## Goal of the exercise
Report how many lines contain the word "margin" in the listing that follows. Give nothing besides the number.

## Dataset extract
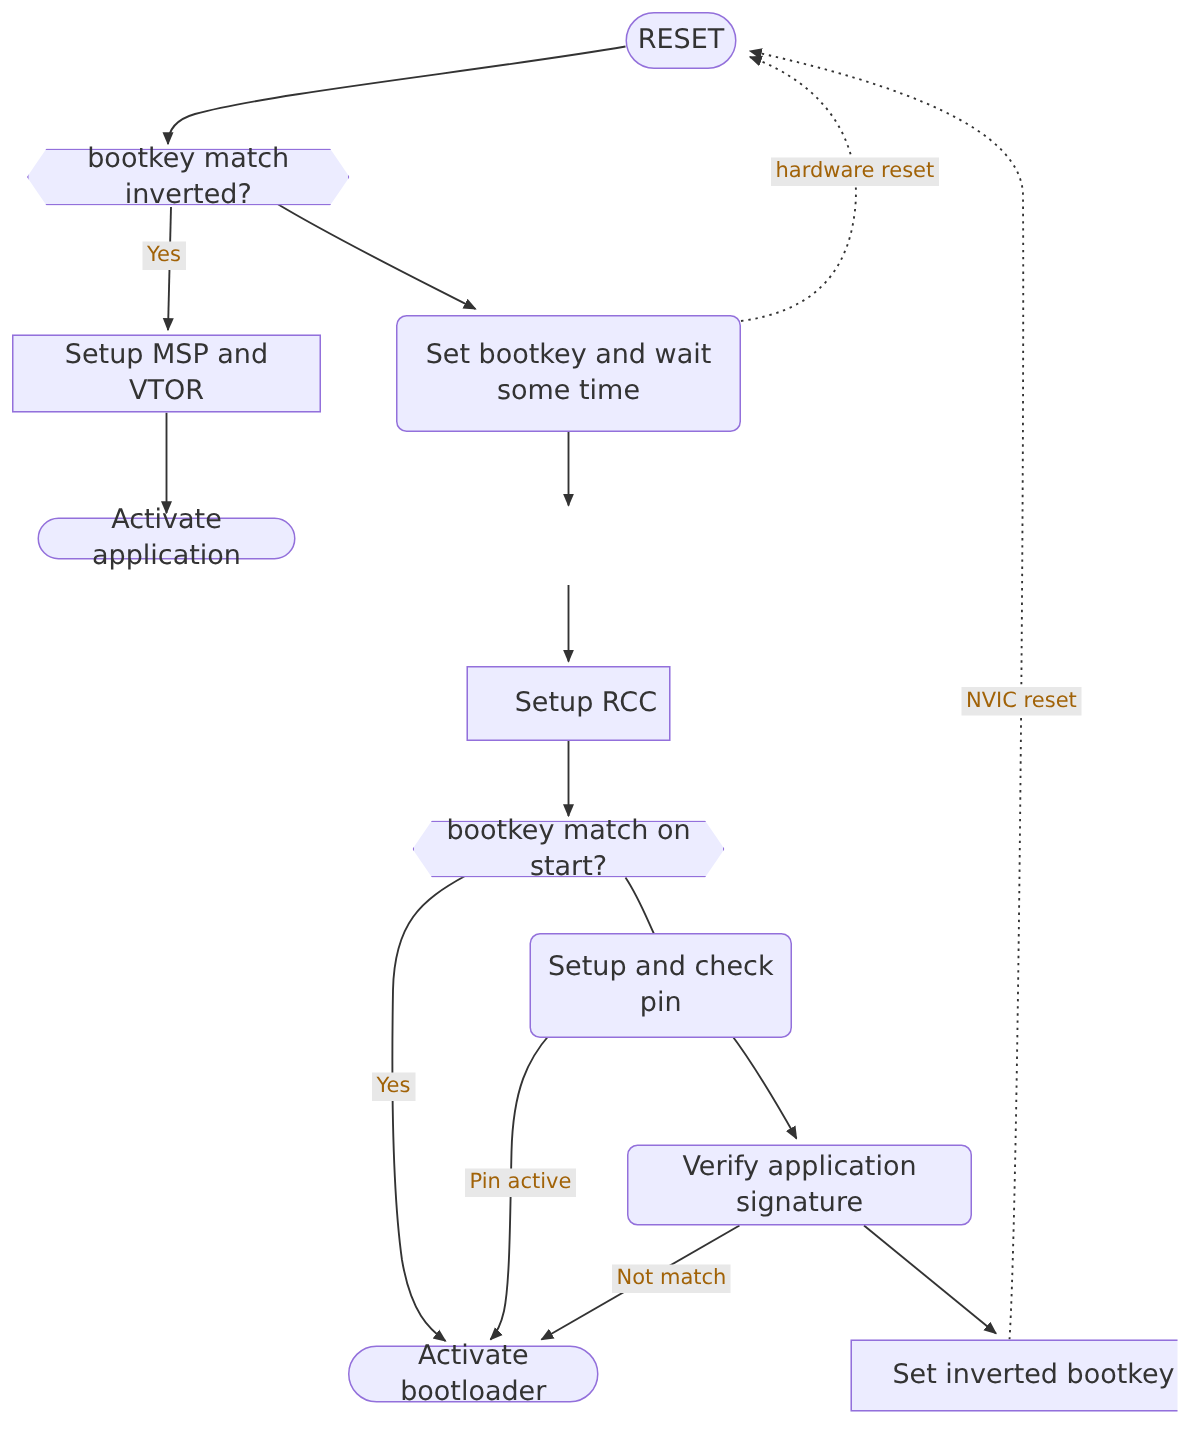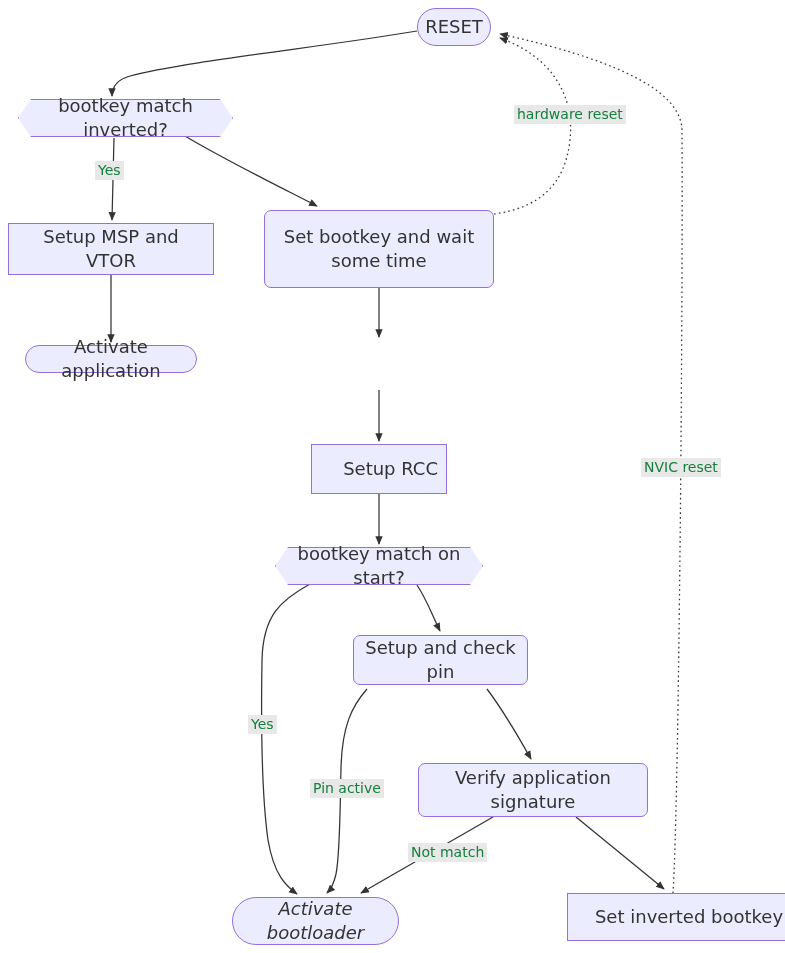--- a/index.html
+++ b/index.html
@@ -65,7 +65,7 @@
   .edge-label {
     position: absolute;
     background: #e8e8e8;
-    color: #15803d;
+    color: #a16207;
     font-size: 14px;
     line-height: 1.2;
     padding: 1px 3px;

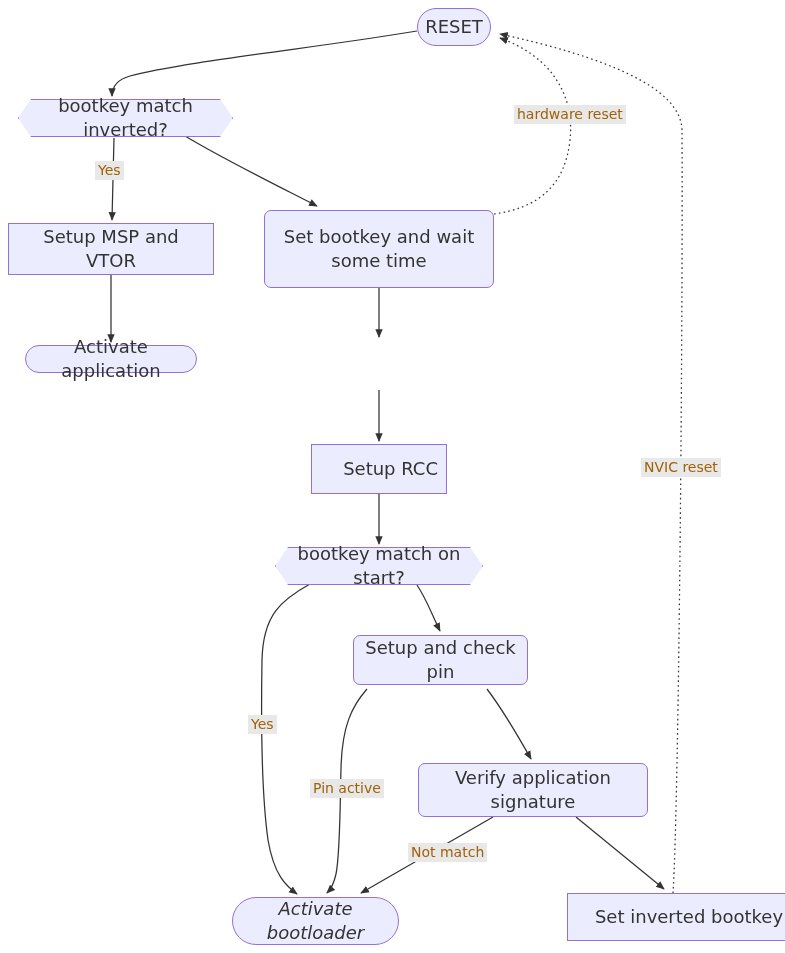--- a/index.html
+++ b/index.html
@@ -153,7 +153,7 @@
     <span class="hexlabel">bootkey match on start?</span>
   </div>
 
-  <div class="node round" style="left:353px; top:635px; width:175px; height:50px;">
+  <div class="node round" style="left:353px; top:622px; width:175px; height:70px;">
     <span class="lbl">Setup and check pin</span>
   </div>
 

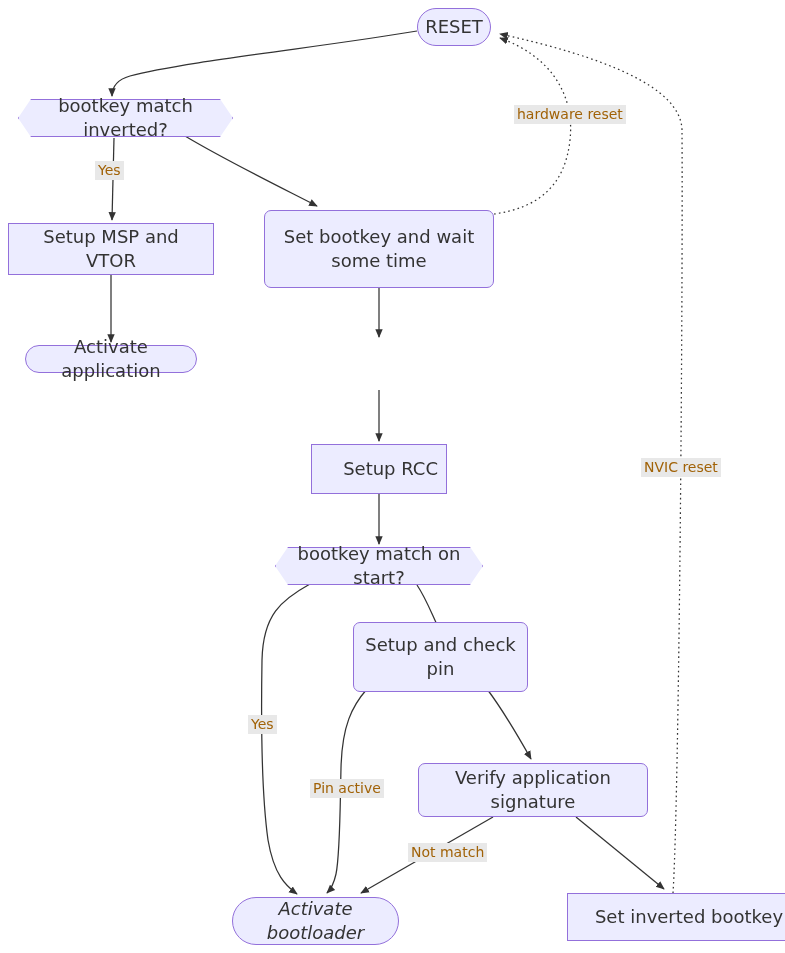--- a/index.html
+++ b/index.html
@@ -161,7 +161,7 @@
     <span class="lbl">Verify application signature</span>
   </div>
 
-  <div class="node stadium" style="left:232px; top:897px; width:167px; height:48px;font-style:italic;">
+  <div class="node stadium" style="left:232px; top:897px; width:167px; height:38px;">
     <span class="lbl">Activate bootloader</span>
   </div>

---

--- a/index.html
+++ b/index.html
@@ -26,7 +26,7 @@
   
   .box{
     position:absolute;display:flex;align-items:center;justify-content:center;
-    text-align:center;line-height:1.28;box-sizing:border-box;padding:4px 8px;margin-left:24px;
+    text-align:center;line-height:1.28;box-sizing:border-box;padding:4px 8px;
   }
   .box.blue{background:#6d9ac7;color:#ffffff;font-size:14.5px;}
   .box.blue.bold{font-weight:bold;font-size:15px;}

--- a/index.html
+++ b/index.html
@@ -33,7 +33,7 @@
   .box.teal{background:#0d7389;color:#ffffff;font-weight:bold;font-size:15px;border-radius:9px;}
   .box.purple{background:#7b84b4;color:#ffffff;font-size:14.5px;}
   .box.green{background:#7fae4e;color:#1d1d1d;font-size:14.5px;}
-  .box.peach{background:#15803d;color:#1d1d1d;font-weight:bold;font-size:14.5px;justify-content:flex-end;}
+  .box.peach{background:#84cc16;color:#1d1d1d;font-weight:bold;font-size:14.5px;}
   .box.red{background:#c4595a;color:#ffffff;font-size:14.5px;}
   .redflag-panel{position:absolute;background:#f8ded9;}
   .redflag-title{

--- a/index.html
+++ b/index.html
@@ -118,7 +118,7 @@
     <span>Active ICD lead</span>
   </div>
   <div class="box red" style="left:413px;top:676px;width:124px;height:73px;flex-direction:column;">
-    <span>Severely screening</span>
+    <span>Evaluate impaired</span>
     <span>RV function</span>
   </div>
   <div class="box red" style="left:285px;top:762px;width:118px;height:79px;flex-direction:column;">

...

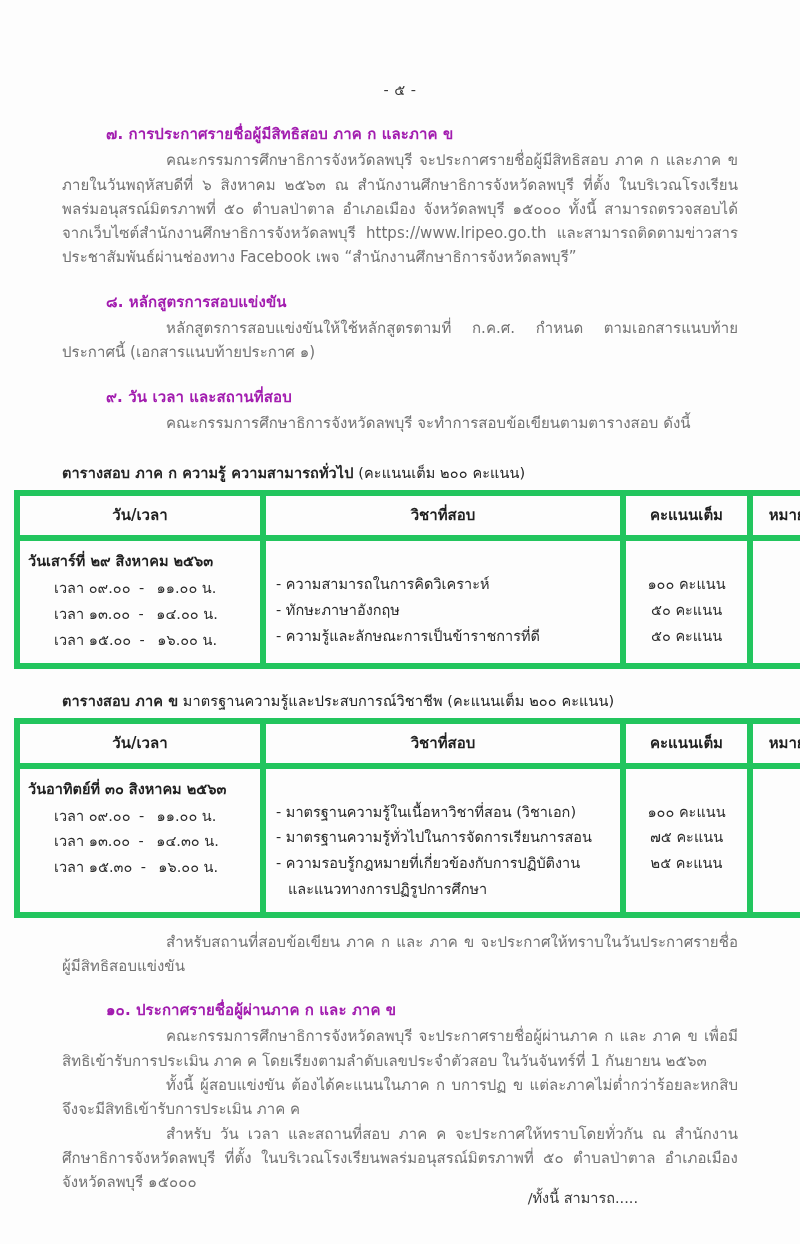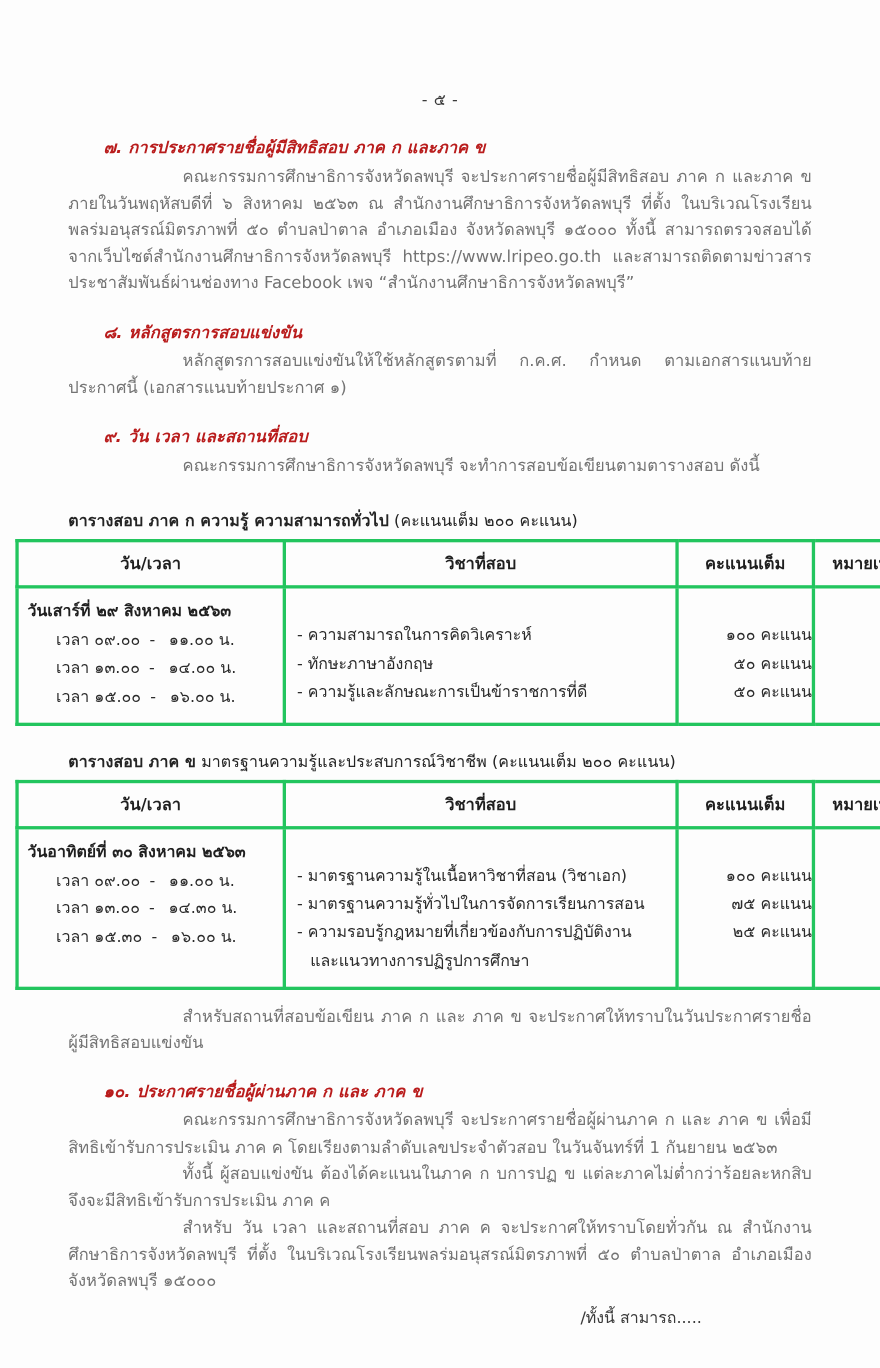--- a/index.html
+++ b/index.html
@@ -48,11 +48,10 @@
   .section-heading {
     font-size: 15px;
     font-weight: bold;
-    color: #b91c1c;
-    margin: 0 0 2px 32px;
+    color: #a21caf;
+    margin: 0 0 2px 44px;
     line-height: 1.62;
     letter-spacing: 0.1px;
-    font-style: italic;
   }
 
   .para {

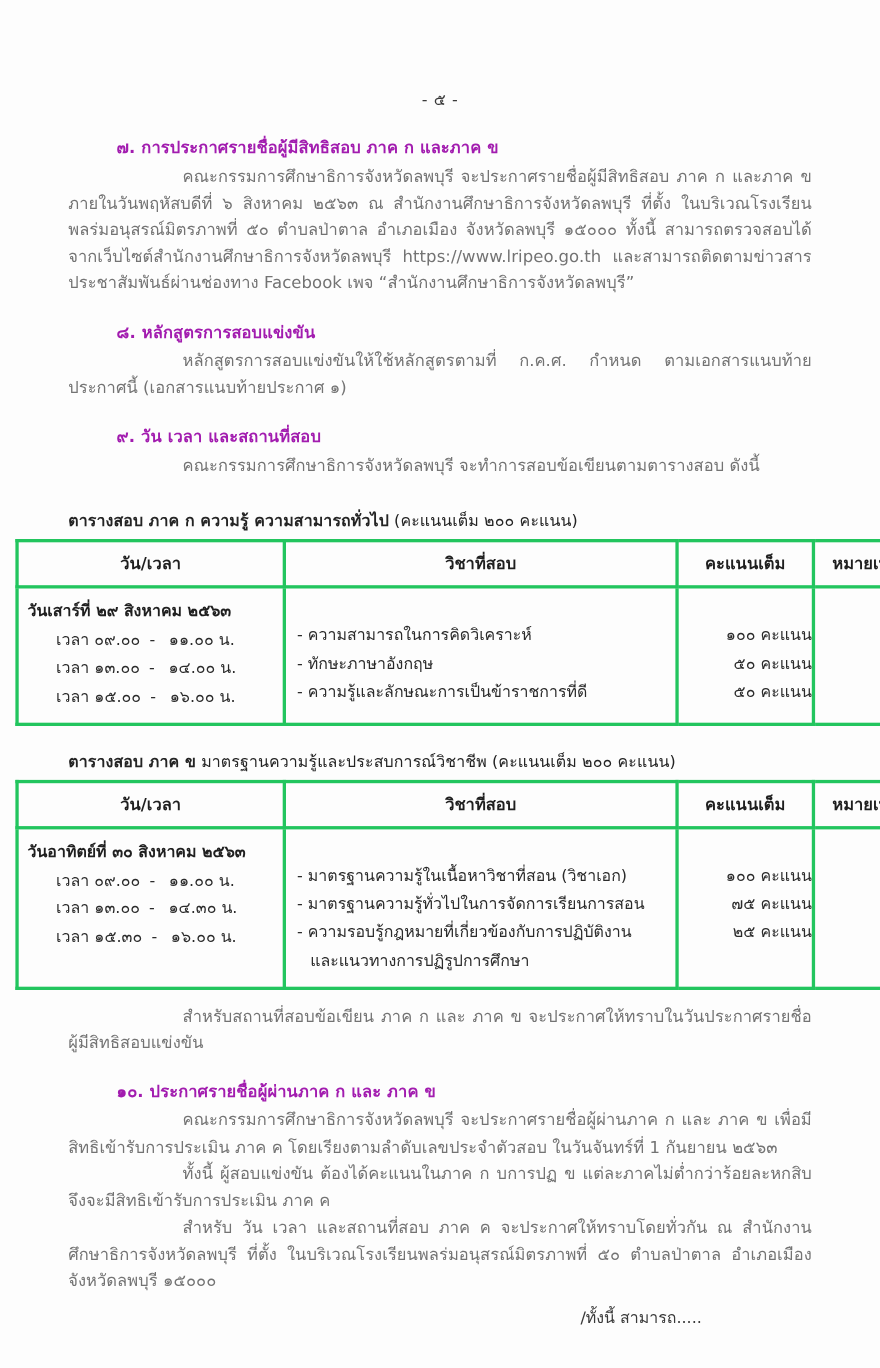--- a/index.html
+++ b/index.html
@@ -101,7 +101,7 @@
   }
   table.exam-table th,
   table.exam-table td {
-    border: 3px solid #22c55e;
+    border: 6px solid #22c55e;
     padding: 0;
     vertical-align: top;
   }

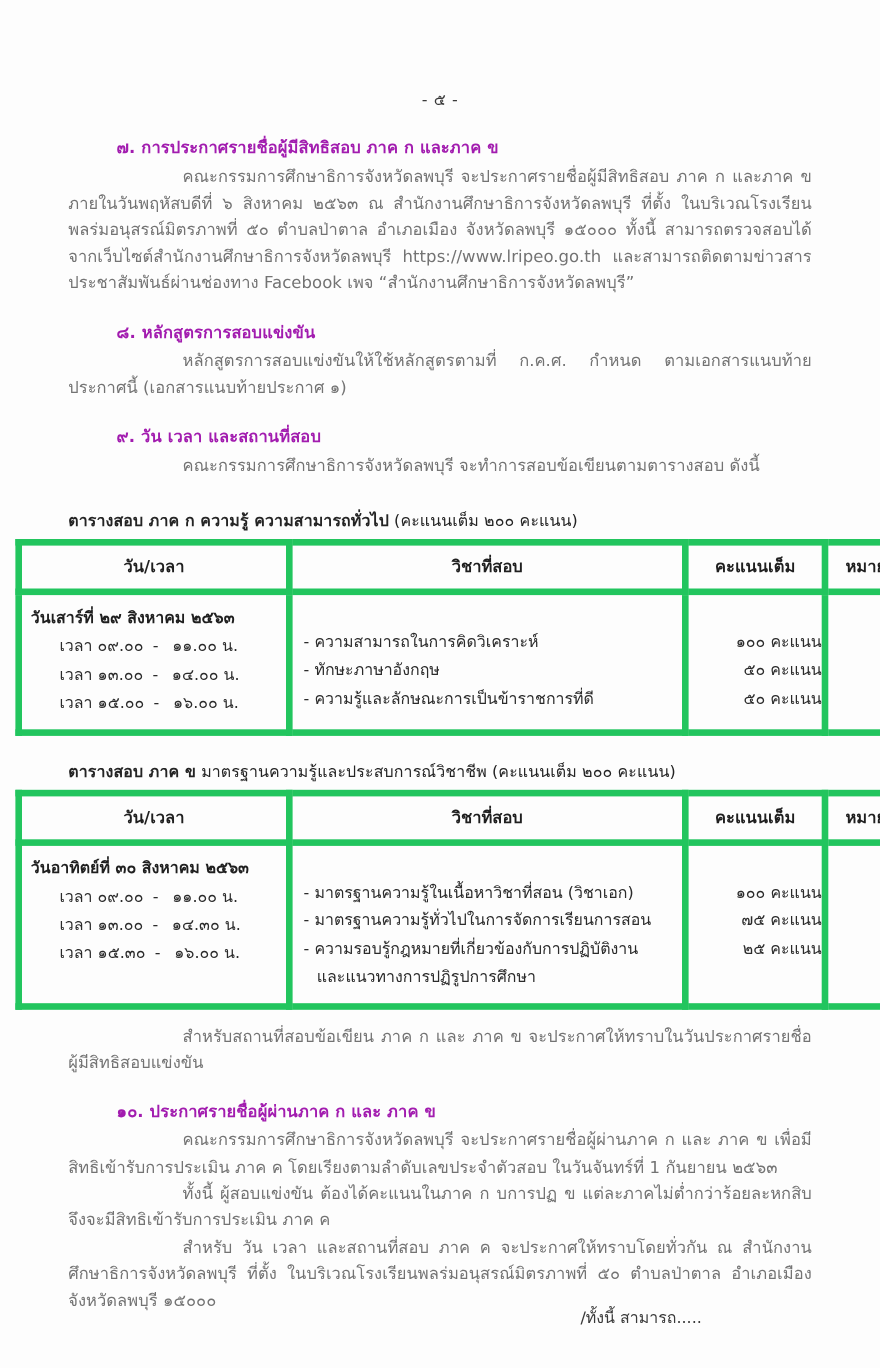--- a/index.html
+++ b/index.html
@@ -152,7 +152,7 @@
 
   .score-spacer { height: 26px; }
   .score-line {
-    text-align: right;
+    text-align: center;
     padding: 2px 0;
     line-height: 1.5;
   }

## Solution to this problem
3